Well there's a wire bundle coming from the front of the car, and there's 2 plugs attached to it, and they both plug into the stock amp... You unplug both of them, and the bypass cable has 2 plugs to plug right into them.. At that point, yea you could definitely take it out, but IMO it's not really worth it unless you plan on putting a new amp in that spot.. The problem is tho, the space under there is REALLY tight, so I'm not sure what you'd be able to fit.. Another issue is Ford used 2 different kinds of amps with different plugs, so before you order the cable you wanna be sure which 1 you need, cuz I've read about guys getting the wrong one, and having to end up cutting and splicing the wires.. You could actually just do that and not even use the cable, but like I said it's really tight back there, and I only had the panel off halfway, so just unplugging the cables with 1 hand was a hassle.
 






just ran my power wire today for the amp, wasn't too bad to find an easy access spot to drill. Grabbed a pack of feed through bushings from the local parts store, and was powered up in a few minutes.
 






Where did you put your amp? I used to have a set up in my 91 but the power wire was almost too short.

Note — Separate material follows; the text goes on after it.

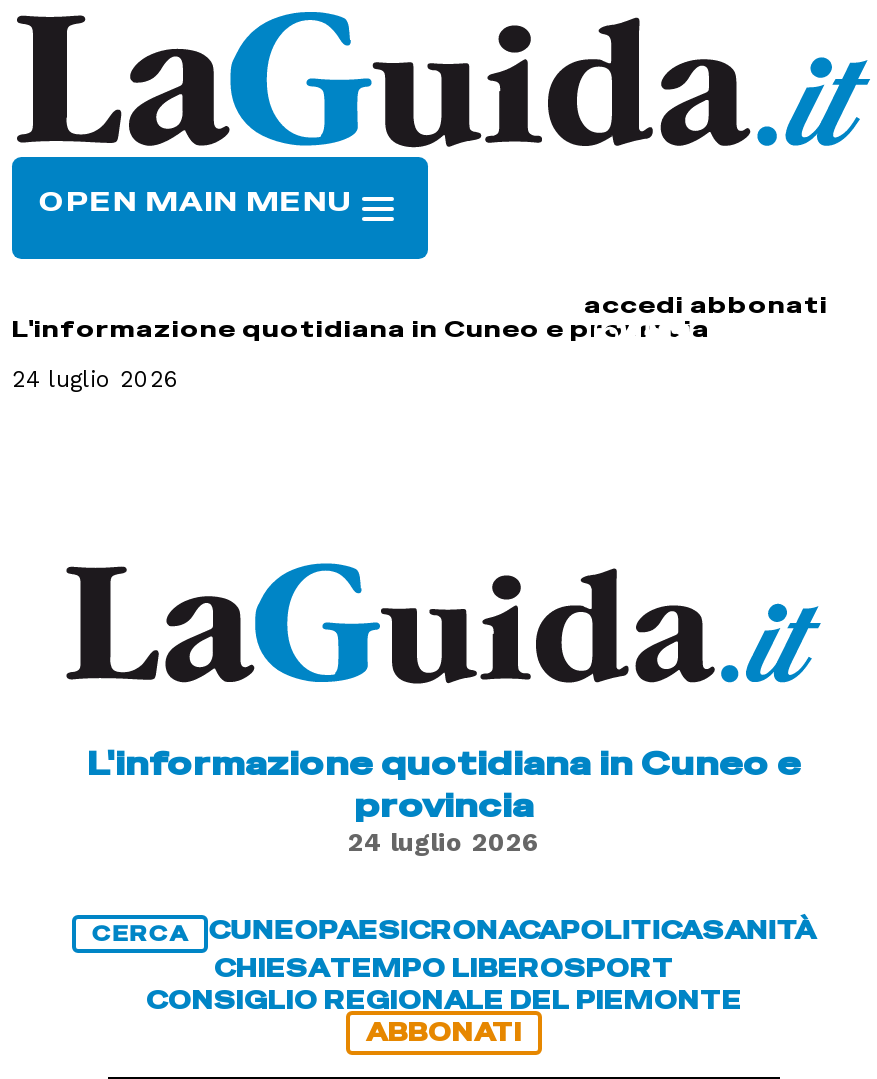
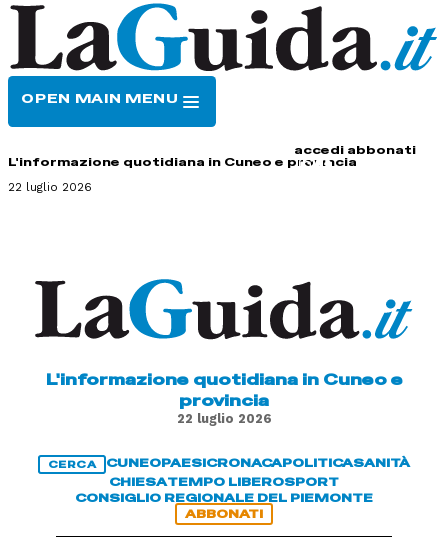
- 24 luglio 2026
+ 22 luglio 2026

- 24 luglio 2026
+ 22 luglio 2026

So I'm thinking of putting it somewhere else but I don't know where.
 






If you get a decent wiring kit it'll def. be long enough... I think the 1 in mine was 18ft - 8g kit $25 ebay.. It seems most people put them in the cargo area, and there's a good spot to ground it where the backseat attaches to the frame.. Maybe put it underneath the backseat too tho, if you get creative..
 






I mounted mine right to the back of one of the seats. Im using an amp kit thats been in three vehicles otherwise it probably would have reached, had to get an extra three feet to go from fuse block to battery.